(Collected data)
<<<<

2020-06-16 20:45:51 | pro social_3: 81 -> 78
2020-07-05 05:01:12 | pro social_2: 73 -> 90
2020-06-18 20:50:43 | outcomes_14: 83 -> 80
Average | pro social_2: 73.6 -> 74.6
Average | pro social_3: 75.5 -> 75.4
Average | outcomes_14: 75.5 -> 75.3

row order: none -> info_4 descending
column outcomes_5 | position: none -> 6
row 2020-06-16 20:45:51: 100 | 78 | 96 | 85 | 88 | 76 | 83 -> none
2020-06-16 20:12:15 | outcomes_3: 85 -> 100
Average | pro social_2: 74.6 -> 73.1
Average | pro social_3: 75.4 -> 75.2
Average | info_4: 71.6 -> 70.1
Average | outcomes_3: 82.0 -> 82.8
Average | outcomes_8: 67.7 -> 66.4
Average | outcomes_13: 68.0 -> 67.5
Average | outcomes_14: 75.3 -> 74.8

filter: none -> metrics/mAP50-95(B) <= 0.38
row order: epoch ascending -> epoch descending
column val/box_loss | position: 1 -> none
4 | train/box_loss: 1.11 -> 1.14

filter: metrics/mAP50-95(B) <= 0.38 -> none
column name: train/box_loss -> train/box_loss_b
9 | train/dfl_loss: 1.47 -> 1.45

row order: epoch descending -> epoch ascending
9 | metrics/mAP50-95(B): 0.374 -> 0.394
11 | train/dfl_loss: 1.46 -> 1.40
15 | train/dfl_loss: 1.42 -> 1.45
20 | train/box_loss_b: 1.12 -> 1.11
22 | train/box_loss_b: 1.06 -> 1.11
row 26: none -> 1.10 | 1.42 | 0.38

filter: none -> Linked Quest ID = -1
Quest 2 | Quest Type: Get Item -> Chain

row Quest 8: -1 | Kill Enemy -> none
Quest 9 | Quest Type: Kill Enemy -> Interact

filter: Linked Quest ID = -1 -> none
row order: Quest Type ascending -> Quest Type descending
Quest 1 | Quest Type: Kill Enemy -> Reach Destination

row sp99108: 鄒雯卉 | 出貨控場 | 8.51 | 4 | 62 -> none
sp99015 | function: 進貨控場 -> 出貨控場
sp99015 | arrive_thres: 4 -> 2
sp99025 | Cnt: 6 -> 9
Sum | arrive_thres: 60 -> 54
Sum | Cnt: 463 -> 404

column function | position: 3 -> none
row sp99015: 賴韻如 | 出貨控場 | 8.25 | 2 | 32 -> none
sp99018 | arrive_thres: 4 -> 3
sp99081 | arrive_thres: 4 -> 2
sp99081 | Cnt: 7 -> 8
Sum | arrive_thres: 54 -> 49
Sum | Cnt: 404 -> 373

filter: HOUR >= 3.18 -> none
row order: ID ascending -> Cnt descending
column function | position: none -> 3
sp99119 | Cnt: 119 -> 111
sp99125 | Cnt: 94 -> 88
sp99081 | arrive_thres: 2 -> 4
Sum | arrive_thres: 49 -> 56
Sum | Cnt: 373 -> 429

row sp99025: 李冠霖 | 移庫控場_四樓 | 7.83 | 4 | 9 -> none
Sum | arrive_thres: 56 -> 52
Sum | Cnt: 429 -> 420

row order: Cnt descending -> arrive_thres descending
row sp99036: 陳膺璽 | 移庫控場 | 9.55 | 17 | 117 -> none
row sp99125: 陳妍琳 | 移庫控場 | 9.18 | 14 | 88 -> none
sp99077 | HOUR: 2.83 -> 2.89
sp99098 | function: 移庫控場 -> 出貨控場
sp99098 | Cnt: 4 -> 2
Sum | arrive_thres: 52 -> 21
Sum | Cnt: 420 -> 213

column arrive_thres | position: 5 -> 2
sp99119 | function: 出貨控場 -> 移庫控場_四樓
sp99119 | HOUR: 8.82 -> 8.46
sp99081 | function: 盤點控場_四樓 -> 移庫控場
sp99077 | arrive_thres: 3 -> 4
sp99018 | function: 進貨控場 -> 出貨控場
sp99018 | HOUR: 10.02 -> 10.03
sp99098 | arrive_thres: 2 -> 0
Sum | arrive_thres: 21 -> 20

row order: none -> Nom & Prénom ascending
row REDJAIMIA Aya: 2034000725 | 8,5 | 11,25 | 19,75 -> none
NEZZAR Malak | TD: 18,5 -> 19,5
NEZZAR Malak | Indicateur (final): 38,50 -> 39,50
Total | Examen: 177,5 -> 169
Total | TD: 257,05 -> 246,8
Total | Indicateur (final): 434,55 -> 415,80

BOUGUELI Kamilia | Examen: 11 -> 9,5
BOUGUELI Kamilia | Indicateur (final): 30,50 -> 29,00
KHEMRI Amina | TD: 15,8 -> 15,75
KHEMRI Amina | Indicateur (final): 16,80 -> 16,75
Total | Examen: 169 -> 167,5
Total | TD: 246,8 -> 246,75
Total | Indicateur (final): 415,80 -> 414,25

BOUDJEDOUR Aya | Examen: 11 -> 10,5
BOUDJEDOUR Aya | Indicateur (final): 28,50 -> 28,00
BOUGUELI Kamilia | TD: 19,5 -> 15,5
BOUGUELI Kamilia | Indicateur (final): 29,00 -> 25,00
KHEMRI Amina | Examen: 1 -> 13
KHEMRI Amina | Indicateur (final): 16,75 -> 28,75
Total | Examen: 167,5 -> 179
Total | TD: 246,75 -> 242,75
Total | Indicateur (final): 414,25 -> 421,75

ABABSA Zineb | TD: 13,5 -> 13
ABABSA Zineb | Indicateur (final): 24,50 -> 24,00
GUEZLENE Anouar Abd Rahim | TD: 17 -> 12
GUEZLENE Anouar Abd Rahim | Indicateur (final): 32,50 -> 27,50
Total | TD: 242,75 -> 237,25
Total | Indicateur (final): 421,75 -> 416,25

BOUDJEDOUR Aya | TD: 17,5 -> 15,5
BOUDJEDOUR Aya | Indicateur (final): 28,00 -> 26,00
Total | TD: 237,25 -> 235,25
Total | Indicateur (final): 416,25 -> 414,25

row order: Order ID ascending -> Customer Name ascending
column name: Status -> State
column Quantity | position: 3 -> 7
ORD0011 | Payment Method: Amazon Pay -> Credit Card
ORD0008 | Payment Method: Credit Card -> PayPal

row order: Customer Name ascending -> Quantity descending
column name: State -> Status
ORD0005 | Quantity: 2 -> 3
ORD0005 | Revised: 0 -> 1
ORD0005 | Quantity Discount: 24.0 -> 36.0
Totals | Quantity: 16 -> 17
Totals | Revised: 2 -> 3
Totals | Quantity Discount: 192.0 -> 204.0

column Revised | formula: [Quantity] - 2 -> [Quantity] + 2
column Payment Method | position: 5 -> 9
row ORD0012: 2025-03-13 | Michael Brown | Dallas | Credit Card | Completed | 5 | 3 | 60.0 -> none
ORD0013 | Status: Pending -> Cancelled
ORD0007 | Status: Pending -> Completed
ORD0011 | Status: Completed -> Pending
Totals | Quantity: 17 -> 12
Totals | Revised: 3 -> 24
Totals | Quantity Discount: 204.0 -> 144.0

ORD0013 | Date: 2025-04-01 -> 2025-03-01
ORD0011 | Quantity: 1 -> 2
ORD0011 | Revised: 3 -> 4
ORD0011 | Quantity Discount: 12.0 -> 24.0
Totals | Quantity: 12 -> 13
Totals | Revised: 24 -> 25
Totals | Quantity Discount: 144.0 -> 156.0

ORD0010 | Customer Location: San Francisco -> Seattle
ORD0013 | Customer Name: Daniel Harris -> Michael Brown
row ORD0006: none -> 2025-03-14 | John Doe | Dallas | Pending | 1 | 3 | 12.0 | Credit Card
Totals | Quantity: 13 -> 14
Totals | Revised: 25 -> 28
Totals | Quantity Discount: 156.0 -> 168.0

>>>>

__Assignment__
Copy out the full set of records precisely, leaving nothing out.

__Written solution__
2020-06-16 20:45:51 | pro social_3: 81 -> 78
2020-07-05 05:01:12 | pro social_2: 73 -> 90
2020-06-18 20:50:43 | outcomes_14: 83 -> 80
Average | pro social_2: 73.6 -> 74.6
Average | pro social_3: 75.5 -> 75.4
Average | outcomes_14: 75.5 -> 75.3

row order: none -> info_4 descending
column outcomes_5 | position: none -> 6
row 2020-06-16 20:45:51: 100 | 78 | 96 | 85 | 88 | 76 | 83 -> none
2020-06-16 20:12:15 | outcomes_3: 85 -> 100
Average | pro social_2: 74.6 -> 73.1
Average | pro social_3: 75.4 -> 75.2
Average | info_4: 71.6 -> 70.1
Average | outcomes_3: 82.0 -> 82.8
Average | outcomes_8: 67.7 -> 66.4
Average | outcomes_13: 68.0 -> 67.5
Average | outcomes_14: 75.3 -> 74.8

filter: none -> metrics/mAP50-95(B) <= 0.38
row order: epoch ascending -> epoch descending
column val/box_loss | position: 1 -> none
4 | train/box_loss: 1.11 -> 1.14

filter: metrics/mAP50-95(B) <= 0.38 -> none
column name: train/box_loss -> train/box_loss_b
9 | train/dfl_loss: 1.47 -> 1.45

row order: epoch descending -> epoch ascending
9 | metrics/mAP50-95(B): 0.374 -> 0.394
11 | train/dfl_loss: 1.46 -> 1.40
15 | train/dfl_loss: 1.42 -> 1.45
20 | train/box_loss_b: 1.12 -> 1.11
22 | train/box_loss_b: 1.06 -> 1.11
row 26: none -> 1.10 | 1.42 | 0.38

filter: none -> Linked Quest ID = -1
Quest 2 | Quest Type: Get Item -> Chain

row Quest 8: -1 | Kill Enemy -> none
Quest 9 | Quest Type: Kill Enemy -> Interact

filter: Linked Quest ID = -1 -> none
row order: Quest Type ascending -> Quest Type descending
Quest 1 | Quest Type: Kill Enemy -> Reach Destination

row sp99108: 鄒雯卉 | 出貨控場 | 8.51 | 4 | 62 -> none
sp99015 | function: 進貨控場 -> 出貨控場
sp99015 | arrive_thres: 4 -> 2
sp99025 | Cnt: 6 -> 9
Sum | arrive_thres: 60 -> 54
Sum | Cnt: 463 -> 404

column function | position: 3 -> none
row sp99015: 賴韻如 | 出貨控場 | 8.25 | 2 | 32 -> none
sp99018 | arrive_thres: 4 -> 3
sp99081 | arrive_thres: 4 -> 2
sp99081 | Cnt: 7 -> 8
Sum | arrive_thres: 54 -> 49
Sum | Cnt: 404 -> 373

filter: HOUR >= 3.18 -> none
row order: ID ascending -> Cnt descending
column function | position: none -> 3
sp99119 | Cnt: 119 -> 111
sp99125 | Cnt: 94 -> 88
sp99081 | arrive_thres: 2 -> 4
Sum | arrive_thres: 49 -> 56
Sum | Cnt: 373 -> 429

row sp99025: 李冠霖 | 移庫控場_四樓 | 7.83 | 4 | 9 -> none
Sum | arrive_thres: 56 -> 52
Sum | Cnt: 429 -> 420

row order: Cnt descending -> arrive_thres descending
row sp99036: 陳膺璽 | 移庫控場 | 9.55 | 17 | 117 -> none
row sp99125: 陳妍琳 | 移庫控場 | 9.18 | 14 | 88 -> none
sp99077 | HOUR: 2.83 -> 2.89
sp99098 | function: 移庫控場 -> 出貨控場
sp99098 | Cnt: 4 -> 2
Sum | arrive_thres: 52 -> 21
Sum | Cnt: 420 -> 213

column arrive_thres | position: 5 -> 2
sp99119 | function: 出貨控場 -> 移庫控場_四樓
sp99119 | HOUR: 8.82 -> 8.46
sp99081 | function: 盤點控場_四樓 -> 移庫控場
sp99077 | arrive_thres: 3 -> 4
sp99018 | function: 進貨控場 -> 出貨控場
sp99018 | HOUR: 10.02 -> 10.03
sp99098 | arrive_thres: 2 -> 0
Sum | arrive_thres: 21 -> 20

row order: none -> Nom & Prénom ascending
row REDJAIMIA Aya: 2034000725 | 8,5 | 11,25 | 19,75 -> none
NEZZAR Malak | TD: 18,5 -> 19,5
NEZZAR Malak | Indicateur (final): 38,50 -> 39,50
Total | Examen: 177,5 -> 169
Total | TD: 257,05 -> 246,8
Total | Indicateur (final): 434,55 -> 415,80

BOUGUELI Kamilia | Examen: 11 -> 9,5
BOUGUELI Kamilia | Indicateur (final): 30,50 -> 29,00
KHEMRI Amina | TD: 15,8 -> 15,75
KHEMRI Amina | Indicateur (final): 16,80 -> 16,75
Total | Examen: 169 -> 167,5
Total | TD: 246,8 -> 246,75
Total | Indicateur (final): 415,80 -> 414,25

BOUDJEDOUR Aya | Examen: 11 -> 10,5
BOUDJEDOUR Aya | Indicateur (final): 28,50 -> 28,00
BOUGUELI Kamilia | TD: 19,5 -> 15,5
BOUGUELI Kamilia | Indicateur (final): 29,00 -> 25,00
KHEMRI Amina | Examen: 1 -> 13
KHEMRI Amina | Indicateur (final): 16,75 -> 28,75
Total | Examen: 167,5 -> 179
Total | TD: 246,75 -> 242,75
Total | Indicateur (final): 414,25 -> 421,75

ABABSA Zineb | TD: 13,5 -> 13
ABABSA Zineb | Indicateur (final): 24,50 -> 24,00
GUEZLENE Anouar Abd Rahim | TD: 17 -> 12
GUEZLENE Anouar Abd Rahim | Indicateur (final): 32,50 -> 27,50
Total | TD: 242,75 -> 237,25
Total | Indicateur (final): 421,75 -> 416,25

BOUDJEDOUR Aya | TD: 17,5 -> 15,5
BOUDJEDOUR Aya | Indicateur (final): 28,00 -> 26,00
Total | TD: 237,25 -> 235,25
Total | Indicateur (final): 416,25 -> 414,25

row order: Order ID ascending -> Customer Name ascending
column name: Status -> State
column Quantity | position: 3 -> 7
ORD0011 | Payment Method: Amazon Pay -> Credit Card
ORD0008 | Payment Method: Credit Card -> PayPal

row order: Customer Name ascending -> Quantity descending
column name: State -> Status
ORD0005 | Quantity: 2 -> 3
ORD0005 | Revised: 0 -> 1
ORD0005 | Quantity Discount: 24.0 -> 36.0
Totals | Quantity: 16 -> 17
Totals | Revised: 2 -> 3
Totals | Quantity Discount: 192.0 -> 204.0

column Revised | formula: [Quantity] - 2 -> [Quantity] + 2
column Payment Method | position: 5 -> 9
row ORD0012: 2025-03-13 | Michael Brown | Dallas | Credit Card | Completed | 5 | 3 | 60.0 -> none
ORD0013 | Status: Pending -> Cancelled
ORD0007 | Status: Pending -> Completed
ORD0011 | Status: Completed -> Pending
Totals | Quantity: 17 -> 12
Totals | Revised: 3 -> 24
Totals | Quantity Discount: 204.0 -> 144.0

ORD0013 | Date: 2025-04-01 -> 2025-03-01
ORD0011 | Quantity: 1 -> 2
ORD0011 | Revised: 3 -> 4
ORD0011 | Quantity Discount: 12.0 -> 24.0
Totals | Quantity: 12 -> 13
Totals | Revised: 24 -> 25
Totals | Quantity Discount: 144.0 -> 156.0

ORD0010 | Customer Location: San Francisco -> Seattle
ORD0013 | Customer Name: Daniel Harris -> Michael Brown
row ORD0006: none -> 2025-03-14 | John Doe | Dallas | Pending | 1 | 3 | 12.0 | Credit Card
Totals | Quantity: 13 -> 14
Totals | Revised: 25 -> 28
Totals | Quantity Discount: 156.0 -> 168.0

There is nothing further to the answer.